** Opening Record extracts block **

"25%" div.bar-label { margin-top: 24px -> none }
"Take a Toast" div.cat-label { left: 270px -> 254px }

** Closing Record extracts block **
** Opening Record extracts block **

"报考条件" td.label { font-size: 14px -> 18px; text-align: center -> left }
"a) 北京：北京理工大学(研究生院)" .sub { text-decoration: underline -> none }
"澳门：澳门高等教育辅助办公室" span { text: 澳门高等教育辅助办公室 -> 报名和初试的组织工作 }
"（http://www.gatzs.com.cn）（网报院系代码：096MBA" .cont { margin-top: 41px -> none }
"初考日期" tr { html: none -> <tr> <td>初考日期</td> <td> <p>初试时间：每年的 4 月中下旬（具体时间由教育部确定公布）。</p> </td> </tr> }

** Closing Record extracts block **

Task to complete: Return every line from the entries above that contains the word "label".

Exercise result:
"25%" div.bar-label { margin-top: 24px -> none }
"Take a Toast" div.cat-label { left: 270px -> 254px }
"报考条件" td.label { font-size: 14px -> 18px; text-align: center -> left }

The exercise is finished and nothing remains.